Compact Algorithms for Finding Superpoints in High Speed Networks
|School||Dalian Maritime University|
|Course||Computer Science and Technology|
|Keywords||Superpoint IP Flow Detect Compensation Flow Sample|
With the rapid development of Internet, network attacks become increasingly frequent, such as worm propagation, distributed denial-of-service attacks, port scanning, etc. They incur declining the quality of service. We call such a host a superpoint, which is the source that connects to a large number of distinct destinations in a short time. Real-time detecting superpoint and obtaining superpoint information are very important for network management and traffic monitoring.The original SuperpointTrap algorithm only identifies the superpoints, but does not record the number of all IP flows generated by each host. To improve the measurement accuracy, we propose C-SuperpointTrap algorithm and S-SuperpointTrap algorithm. C-SuperpointTrap algorithm composes of two modules:online measurement module and offline processing module. Online measurement module improves the updated operation of the original SuperpointTrap algorithm. There is no output of C-SuperpointTrap algorithm when the number of flow generated by the host is larger than a predefined threshold. In the measurement period, C-SuperpointTrap algorithm records the host information that makes superpoints detection more accurate. On offline processing module, a compensation mechanism is proposed to estimate the number of flow generated by each superpoint. The mechanism will compensate the number of flows that is not recorded because they arrive before a superpoint occupy its corresponding entry.

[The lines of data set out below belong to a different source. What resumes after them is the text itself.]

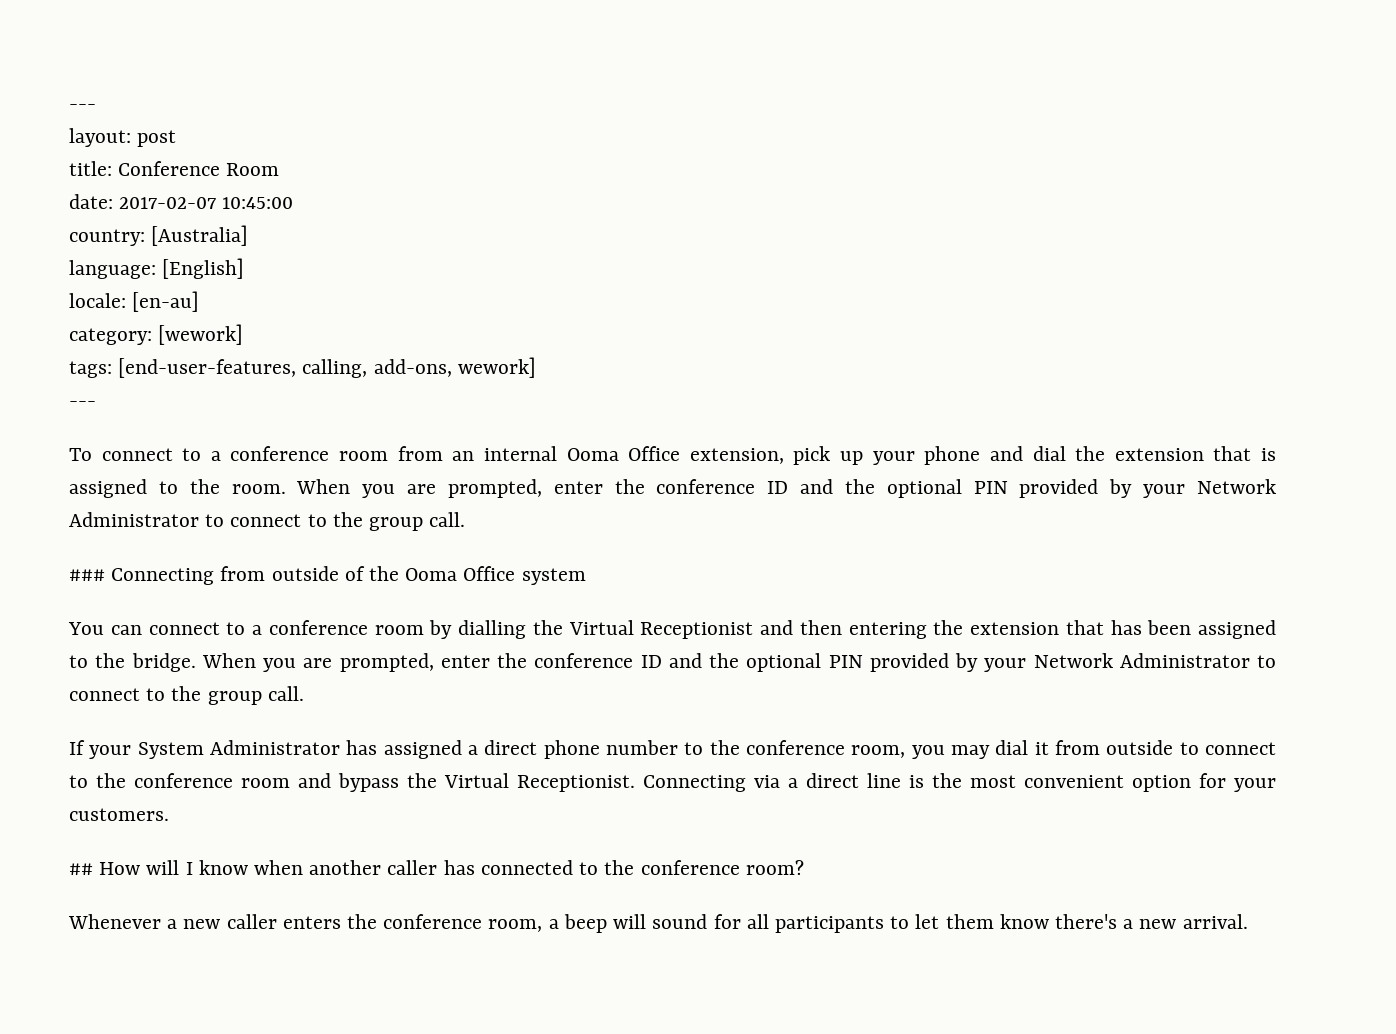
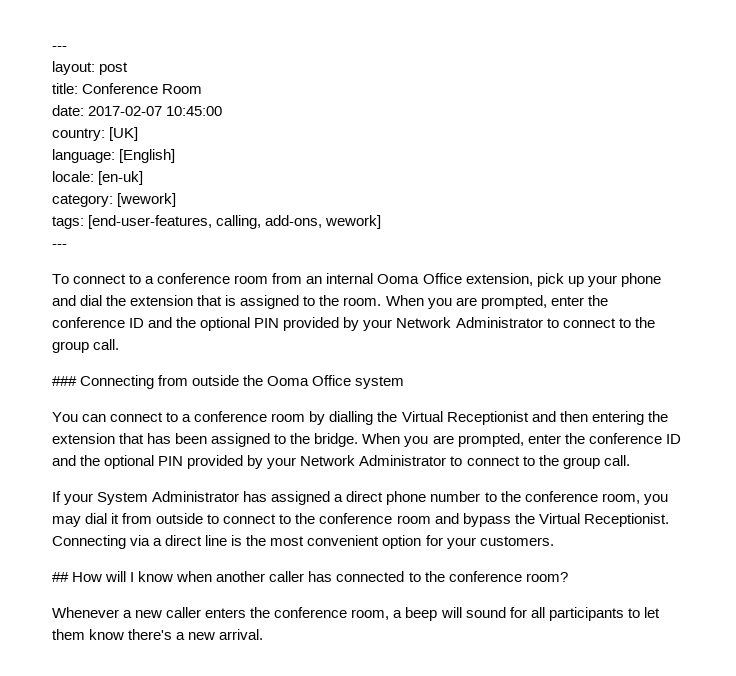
- country: [Australia]
+ country: [UK]
- locale: [en-au]
+ locale: [en-uk]
- ### Connecting from outside of the Ooma Office system
+ ### Connecting from outside the Ooma Office system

In order to reduce the consumption of processing resource and enhance scalability, we further propose S-SuperpointTrap algorithm that is the combination of C-SuperpointTrap algorithm and flow sampling technique.In experiments, we use three traces gathered at different locations of the Internet to test our algorithms. The false negative rate, false positive rate and the Weighted Mean Relative Difference are the evaluation metric. The experimental results show that our algorithms have certain advantages in accuracy and memory consumption.